Increasingly, Google is using signals that come from its history of what individual users have searched for in the past, in order to offer results that reflect each person’s interests. For example, a search for “dolphins” will return different results for a user who is a Miami football fan than for a user who is a marine biologist. This works only for users who sign into one of Google’s services, like Gmail.

Lots of operations research projects end up looking like that.  A sharp, clean model at the core, augmented over time with more and more additions to better fit reality.

Interaction of Computers and People

In a few days, I give a “public lecture” as part of the requirements for my Hood Fellowship that the University of Auckland gave me (I would have visited here anyway – New Zealand is wonderful – but the Fellowship was a very nice addition).
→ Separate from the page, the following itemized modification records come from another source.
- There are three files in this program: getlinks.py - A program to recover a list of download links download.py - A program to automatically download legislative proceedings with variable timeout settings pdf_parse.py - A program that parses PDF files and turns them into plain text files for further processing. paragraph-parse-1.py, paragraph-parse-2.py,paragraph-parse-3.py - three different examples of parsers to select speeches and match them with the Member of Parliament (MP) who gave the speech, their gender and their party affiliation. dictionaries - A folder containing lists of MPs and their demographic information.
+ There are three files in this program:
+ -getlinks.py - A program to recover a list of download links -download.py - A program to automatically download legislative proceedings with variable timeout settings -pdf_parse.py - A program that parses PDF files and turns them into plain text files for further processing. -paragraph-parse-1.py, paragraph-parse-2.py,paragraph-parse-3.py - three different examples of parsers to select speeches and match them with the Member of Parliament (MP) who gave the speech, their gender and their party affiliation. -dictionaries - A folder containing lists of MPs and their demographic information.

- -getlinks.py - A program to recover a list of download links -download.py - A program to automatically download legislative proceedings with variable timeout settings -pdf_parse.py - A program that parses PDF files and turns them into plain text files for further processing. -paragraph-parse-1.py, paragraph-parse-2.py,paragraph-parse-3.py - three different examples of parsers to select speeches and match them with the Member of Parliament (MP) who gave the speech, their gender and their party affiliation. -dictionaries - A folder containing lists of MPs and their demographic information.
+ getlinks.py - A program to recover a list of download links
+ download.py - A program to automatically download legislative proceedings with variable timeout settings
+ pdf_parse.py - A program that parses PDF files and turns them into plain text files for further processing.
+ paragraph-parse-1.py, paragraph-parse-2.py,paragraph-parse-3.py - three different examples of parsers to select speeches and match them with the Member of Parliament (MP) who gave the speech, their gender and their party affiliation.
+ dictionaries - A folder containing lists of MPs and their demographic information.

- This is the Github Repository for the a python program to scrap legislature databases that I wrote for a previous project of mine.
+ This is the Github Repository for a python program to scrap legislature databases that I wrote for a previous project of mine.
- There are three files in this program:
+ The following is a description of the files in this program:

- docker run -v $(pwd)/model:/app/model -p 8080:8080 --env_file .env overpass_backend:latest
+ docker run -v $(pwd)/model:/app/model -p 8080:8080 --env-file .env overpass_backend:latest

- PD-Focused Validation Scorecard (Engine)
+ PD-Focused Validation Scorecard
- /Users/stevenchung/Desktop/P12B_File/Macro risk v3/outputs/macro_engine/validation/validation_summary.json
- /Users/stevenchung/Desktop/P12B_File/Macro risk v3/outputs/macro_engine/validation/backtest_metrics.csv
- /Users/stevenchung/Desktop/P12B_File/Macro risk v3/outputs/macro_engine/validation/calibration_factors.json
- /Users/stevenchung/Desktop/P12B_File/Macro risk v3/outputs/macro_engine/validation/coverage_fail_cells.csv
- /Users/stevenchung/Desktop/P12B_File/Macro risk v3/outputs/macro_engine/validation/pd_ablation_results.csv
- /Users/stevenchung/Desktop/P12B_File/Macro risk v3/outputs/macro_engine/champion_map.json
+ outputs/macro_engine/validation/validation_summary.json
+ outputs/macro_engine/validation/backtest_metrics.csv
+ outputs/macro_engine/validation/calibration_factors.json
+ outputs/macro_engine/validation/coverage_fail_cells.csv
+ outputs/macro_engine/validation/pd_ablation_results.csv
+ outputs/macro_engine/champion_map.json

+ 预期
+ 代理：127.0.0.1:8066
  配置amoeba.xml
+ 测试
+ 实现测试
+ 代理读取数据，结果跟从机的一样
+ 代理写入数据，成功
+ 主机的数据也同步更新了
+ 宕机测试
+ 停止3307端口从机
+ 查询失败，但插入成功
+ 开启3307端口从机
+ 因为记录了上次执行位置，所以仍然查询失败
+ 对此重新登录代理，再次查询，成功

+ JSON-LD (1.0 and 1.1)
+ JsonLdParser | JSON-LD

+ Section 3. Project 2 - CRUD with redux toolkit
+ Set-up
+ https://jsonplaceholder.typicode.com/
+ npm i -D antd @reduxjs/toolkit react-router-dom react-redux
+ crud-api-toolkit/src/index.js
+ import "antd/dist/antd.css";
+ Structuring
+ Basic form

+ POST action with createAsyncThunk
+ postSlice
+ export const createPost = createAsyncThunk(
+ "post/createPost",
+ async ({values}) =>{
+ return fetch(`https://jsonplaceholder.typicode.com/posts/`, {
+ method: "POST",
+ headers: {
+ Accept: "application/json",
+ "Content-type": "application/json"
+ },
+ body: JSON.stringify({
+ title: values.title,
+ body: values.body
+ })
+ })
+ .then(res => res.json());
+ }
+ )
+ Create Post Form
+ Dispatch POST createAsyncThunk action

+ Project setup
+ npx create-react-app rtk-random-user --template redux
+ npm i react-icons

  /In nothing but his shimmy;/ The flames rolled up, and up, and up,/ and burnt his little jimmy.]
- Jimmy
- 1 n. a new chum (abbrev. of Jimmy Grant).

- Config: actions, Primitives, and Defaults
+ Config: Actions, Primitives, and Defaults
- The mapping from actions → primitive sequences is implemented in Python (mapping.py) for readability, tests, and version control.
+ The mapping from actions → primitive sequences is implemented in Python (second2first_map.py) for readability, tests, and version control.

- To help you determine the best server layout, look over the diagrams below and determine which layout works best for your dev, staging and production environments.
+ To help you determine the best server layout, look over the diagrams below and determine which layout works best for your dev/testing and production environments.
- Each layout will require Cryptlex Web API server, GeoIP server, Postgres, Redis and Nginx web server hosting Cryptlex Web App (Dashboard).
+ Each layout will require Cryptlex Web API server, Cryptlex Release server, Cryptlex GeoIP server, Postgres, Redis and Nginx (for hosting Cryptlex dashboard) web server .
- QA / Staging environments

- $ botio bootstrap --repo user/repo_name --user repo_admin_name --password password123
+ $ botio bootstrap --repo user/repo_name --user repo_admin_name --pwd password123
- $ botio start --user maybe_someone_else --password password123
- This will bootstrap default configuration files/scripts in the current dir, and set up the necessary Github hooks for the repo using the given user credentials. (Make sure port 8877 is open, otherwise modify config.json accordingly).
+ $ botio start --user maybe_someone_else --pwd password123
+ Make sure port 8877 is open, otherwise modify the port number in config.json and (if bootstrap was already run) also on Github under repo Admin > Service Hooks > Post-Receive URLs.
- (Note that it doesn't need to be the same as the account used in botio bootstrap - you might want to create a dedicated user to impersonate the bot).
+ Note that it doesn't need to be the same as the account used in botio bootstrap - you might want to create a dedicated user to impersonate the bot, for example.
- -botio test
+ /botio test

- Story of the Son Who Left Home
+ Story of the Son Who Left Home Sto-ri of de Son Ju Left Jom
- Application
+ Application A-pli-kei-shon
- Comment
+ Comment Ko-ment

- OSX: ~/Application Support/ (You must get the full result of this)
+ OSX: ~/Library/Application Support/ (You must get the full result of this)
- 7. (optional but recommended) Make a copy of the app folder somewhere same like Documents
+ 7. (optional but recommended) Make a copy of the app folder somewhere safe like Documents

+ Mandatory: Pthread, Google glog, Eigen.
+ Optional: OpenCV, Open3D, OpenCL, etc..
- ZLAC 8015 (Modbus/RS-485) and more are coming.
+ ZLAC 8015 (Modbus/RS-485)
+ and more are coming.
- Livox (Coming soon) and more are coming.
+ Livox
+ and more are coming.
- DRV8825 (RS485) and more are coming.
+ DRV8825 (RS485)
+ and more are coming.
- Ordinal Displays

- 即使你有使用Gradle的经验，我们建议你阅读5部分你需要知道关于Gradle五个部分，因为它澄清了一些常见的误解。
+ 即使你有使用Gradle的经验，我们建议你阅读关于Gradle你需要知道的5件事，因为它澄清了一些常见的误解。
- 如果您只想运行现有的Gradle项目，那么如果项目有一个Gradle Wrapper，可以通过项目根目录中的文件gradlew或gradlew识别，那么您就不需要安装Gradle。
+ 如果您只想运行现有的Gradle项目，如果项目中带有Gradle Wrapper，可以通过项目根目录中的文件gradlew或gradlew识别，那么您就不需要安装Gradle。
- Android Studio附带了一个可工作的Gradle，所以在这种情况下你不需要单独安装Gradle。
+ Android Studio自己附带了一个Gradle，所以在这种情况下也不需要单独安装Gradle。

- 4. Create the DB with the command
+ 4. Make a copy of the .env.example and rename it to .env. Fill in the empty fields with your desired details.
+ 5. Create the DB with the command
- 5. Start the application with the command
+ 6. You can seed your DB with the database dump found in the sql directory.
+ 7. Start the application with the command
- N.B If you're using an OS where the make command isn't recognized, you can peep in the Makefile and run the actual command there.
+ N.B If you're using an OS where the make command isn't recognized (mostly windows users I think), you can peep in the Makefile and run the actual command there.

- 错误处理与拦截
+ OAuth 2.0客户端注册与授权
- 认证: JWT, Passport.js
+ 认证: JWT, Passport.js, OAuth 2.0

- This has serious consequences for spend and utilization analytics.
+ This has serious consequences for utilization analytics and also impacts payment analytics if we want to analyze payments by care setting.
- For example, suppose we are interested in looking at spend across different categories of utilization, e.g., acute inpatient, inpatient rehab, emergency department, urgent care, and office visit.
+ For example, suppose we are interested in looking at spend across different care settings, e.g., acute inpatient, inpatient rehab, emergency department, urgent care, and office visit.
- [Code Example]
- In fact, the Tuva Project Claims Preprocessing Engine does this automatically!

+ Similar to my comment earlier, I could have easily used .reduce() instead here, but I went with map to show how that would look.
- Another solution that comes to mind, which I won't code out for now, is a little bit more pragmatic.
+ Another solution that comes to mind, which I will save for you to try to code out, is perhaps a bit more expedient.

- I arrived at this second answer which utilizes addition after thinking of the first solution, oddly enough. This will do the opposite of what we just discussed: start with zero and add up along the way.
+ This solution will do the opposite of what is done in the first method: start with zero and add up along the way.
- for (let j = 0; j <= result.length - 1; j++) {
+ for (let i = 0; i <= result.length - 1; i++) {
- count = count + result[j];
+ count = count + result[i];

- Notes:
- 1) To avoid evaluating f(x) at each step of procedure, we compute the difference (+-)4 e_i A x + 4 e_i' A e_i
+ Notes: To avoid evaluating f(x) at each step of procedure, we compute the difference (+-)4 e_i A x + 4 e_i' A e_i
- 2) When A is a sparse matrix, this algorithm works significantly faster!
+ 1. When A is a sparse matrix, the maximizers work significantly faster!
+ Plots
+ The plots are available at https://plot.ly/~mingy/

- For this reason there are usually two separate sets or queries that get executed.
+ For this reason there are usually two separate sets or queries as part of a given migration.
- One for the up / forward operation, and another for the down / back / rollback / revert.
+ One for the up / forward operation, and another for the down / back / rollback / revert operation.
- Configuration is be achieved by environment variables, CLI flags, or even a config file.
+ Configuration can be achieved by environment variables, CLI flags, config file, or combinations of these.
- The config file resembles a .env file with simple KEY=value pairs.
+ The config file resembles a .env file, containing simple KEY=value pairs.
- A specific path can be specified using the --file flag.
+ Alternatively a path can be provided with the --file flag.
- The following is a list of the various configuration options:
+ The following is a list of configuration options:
Rather than trot out a version of my “sports scheduling” talk, I am giving an overview of OR talk. It is really quite a challenge. These overview talks can be quite a snooze for those in the audience who know OR, so I am thinking hard about the role OR has in the world, and the challenges the field faces. The “Science of Better” initiative of INFORMS has been very helpful in this regard.

One aspect I am exploring is the appropriate role of OR in decision making. While optimizers like me tend to be a bit impatient with this (“The best answer is this! Stop arguing with me and do it!!), the real-world is full of stuff that doesn’t appear in our models. In many (most?) applications, OR is an adjunct to decision making, not a replacement. Slate has an interesting article about this in the context of chess-playing programs that I may try to work into my talk.

Apologies in advance: the next few posts may be me trying to work through my thoughts in preparation for the talk.